The record does not contain an explanation of how the claimant’s fall on [date of injury], caused left knee horizontal tear of the posterior horn meniscus and grade 2/3 left patella chondromalacia arising in February 2013. The hearing officer’s determination that the compensable injury extends to left knee horizontal tear of the posterior horn meniscus and grade 2/3 left patella chondromalacia is so against the great weight and preponderance of the evidence as to be clearly wrong and manifestly unjust.
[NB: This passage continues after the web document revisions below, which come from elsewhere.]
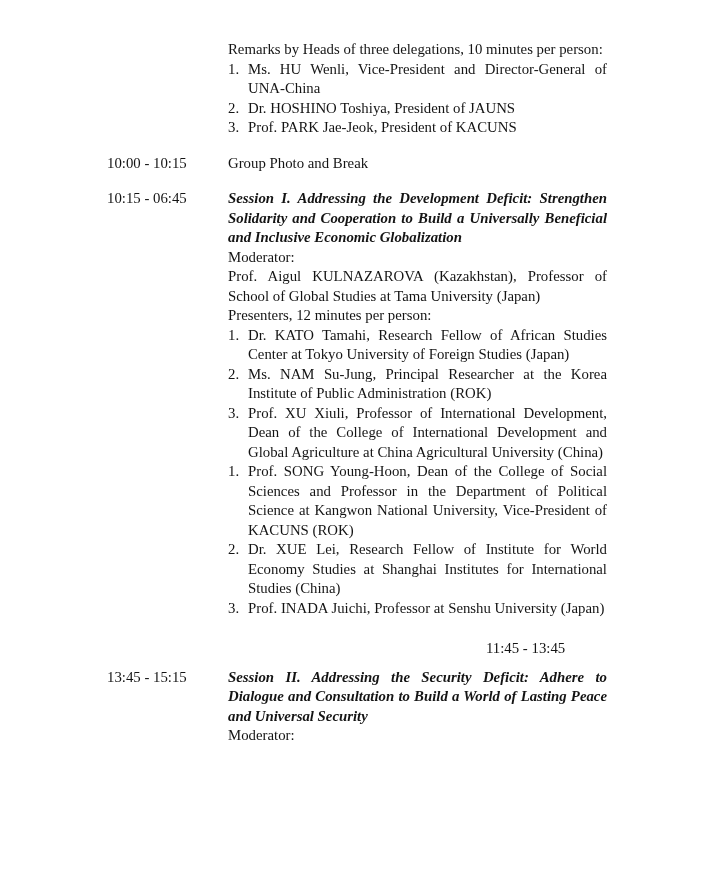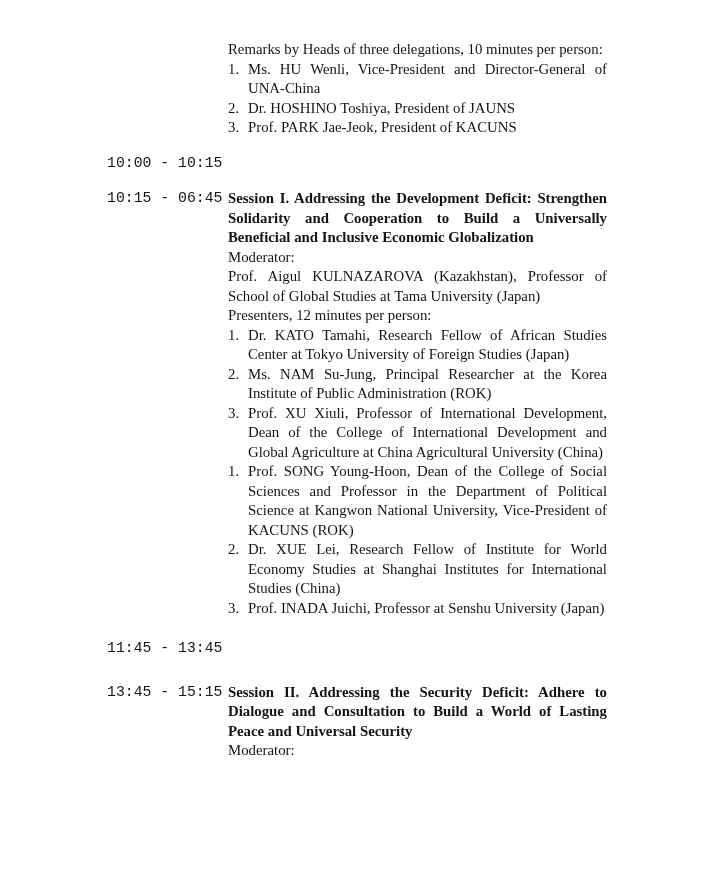--- a/index.html
+++ b/index.html
@@ -23,6 +23,7 @@
   .row {
     display: flex;
     align-items: flex-start;
+    justify-content: flex-end;
   }
   .time-cell {
     width: 121px;

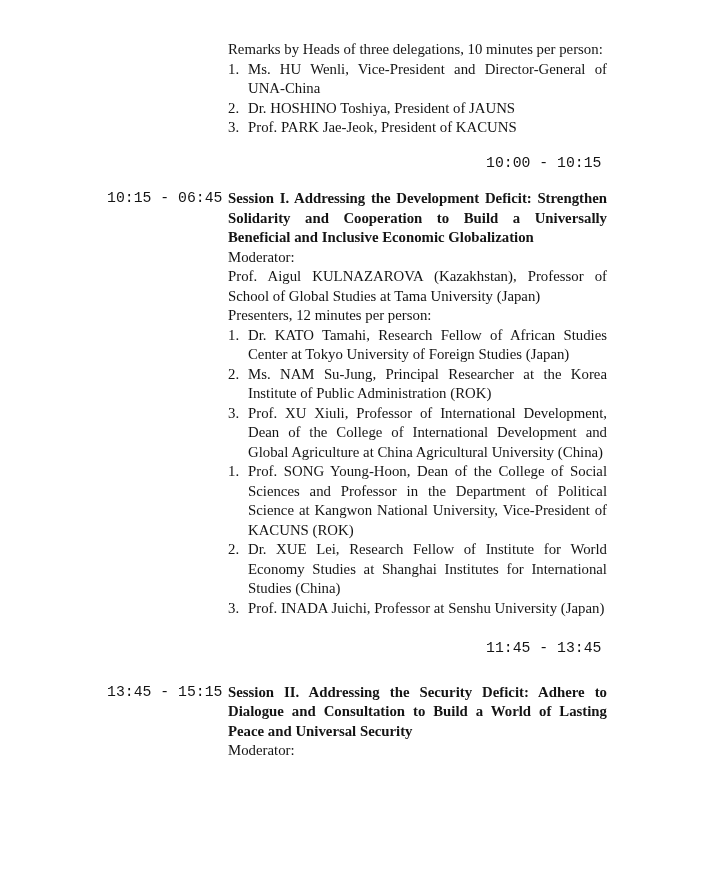--- a/index.html
+++ b/index.html
@@ -29,7 +29,6 @@
     width: 121px;
     flex-shrink: 0;
     white-space: nowrap;
-    font-family: Liberation Mono, monospace;
   }
   .content-cell {
     width: 379px;

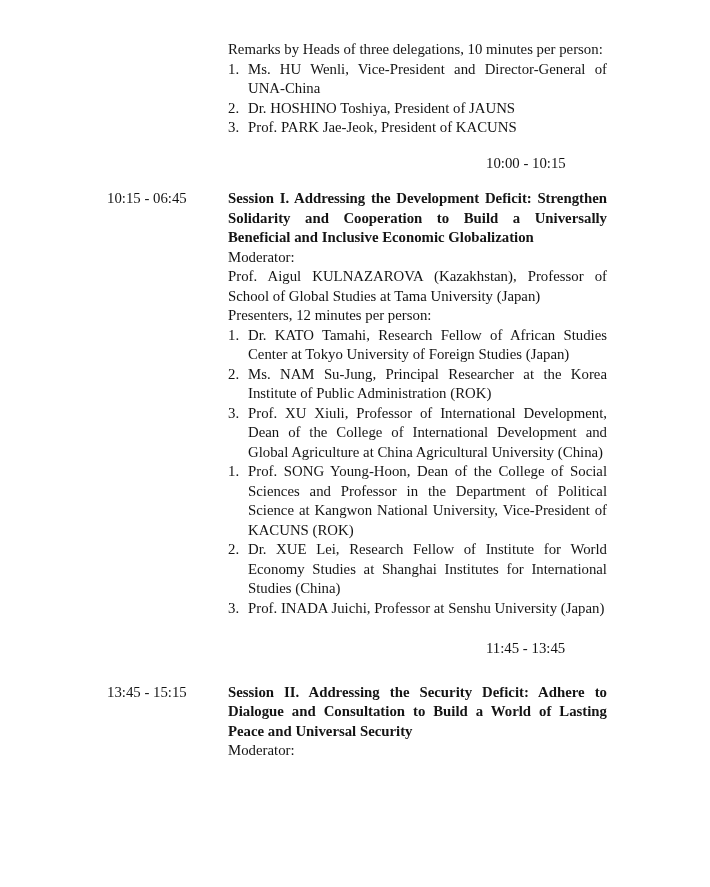--- a/index.html
+++ b/index.html
@@ -82,6 +82,9 @@
 
   <div class="row mt16">
     <div class="time-cell">10:00 - 10:15</div>
+    <div class="content-cell">
+      <p>Group Photo and Break</p>
+    </div>
   </div>
 
   <div class="row mt16">

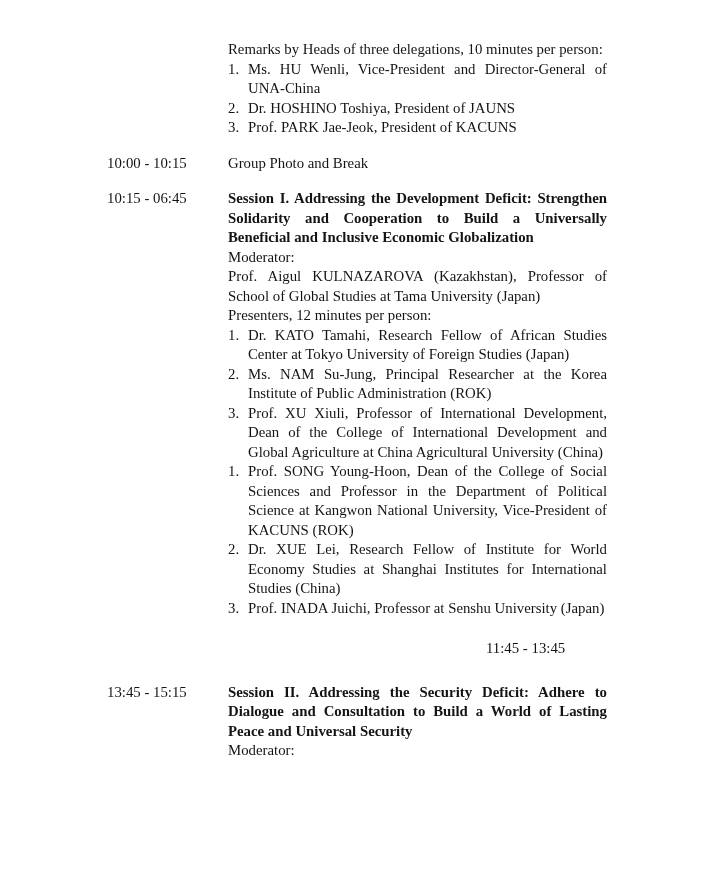--- a/index.html
+++ b/index.html
@@ -39,7 +39,7 @@
     padding: 0;
   }
   .just { text-align: justify; }
-  .bold { font-weight: bold; }
+  .bold { font-weight: bold; font-style: italic; }
   .item {
     display: flex;
   }

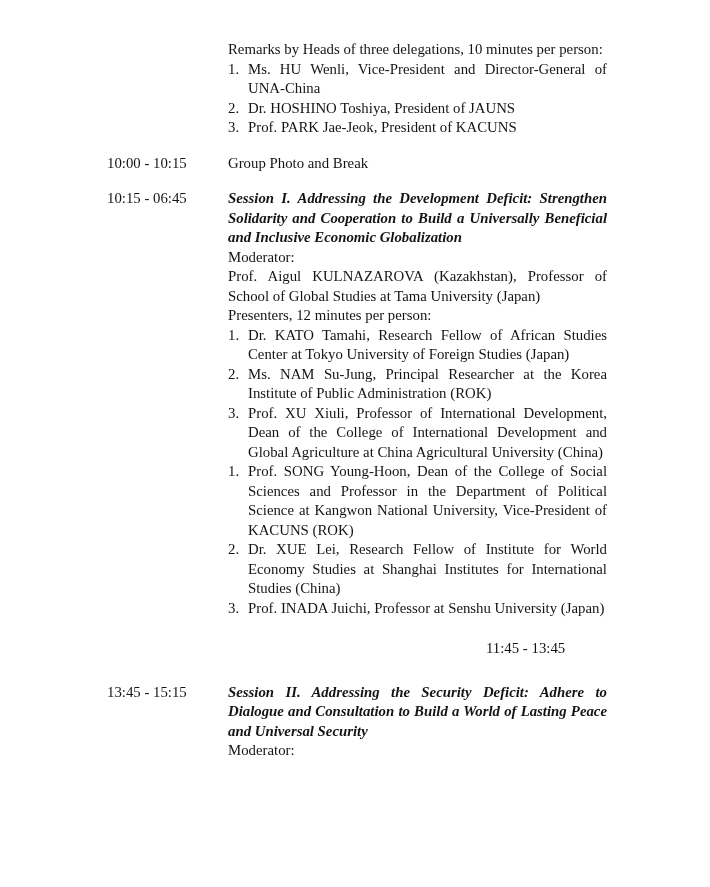--- a/index.html
+++ b/index.html
@@ -54,7 +54,7 @@
   .mt16 { margin-top: 16px; }
   .mt21 { margin-top: 21px; }
   .mt12 { }
-  .mt10 { margin-top: 24px; }
+  .mt10 { margin-top: 9px; }
 </style>
 </head>
 <body>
Accordingly, we reverse the hearing officer’s determination and render a new decision that the compensable injury of [date of injury], does not extend to left knee horizontal tear of the posterior horn meniscus and grade 2/3 left patella chondromalacia.

MMI/IR

Section 401.011(30)(A) defines MMI as “the earliest date after which, based on reasonable medical probability, further material recovery from or lasting improvement to an injury can no longer reasonably be anticipated.”  Section 408.1225(c) provides that the report of the designated doctor has presumptive weight, and the Division shall base its determination of whether the employee has reached MMI on the report of the designated doctor unless the preponderance of the other medical evidence is to the contrary.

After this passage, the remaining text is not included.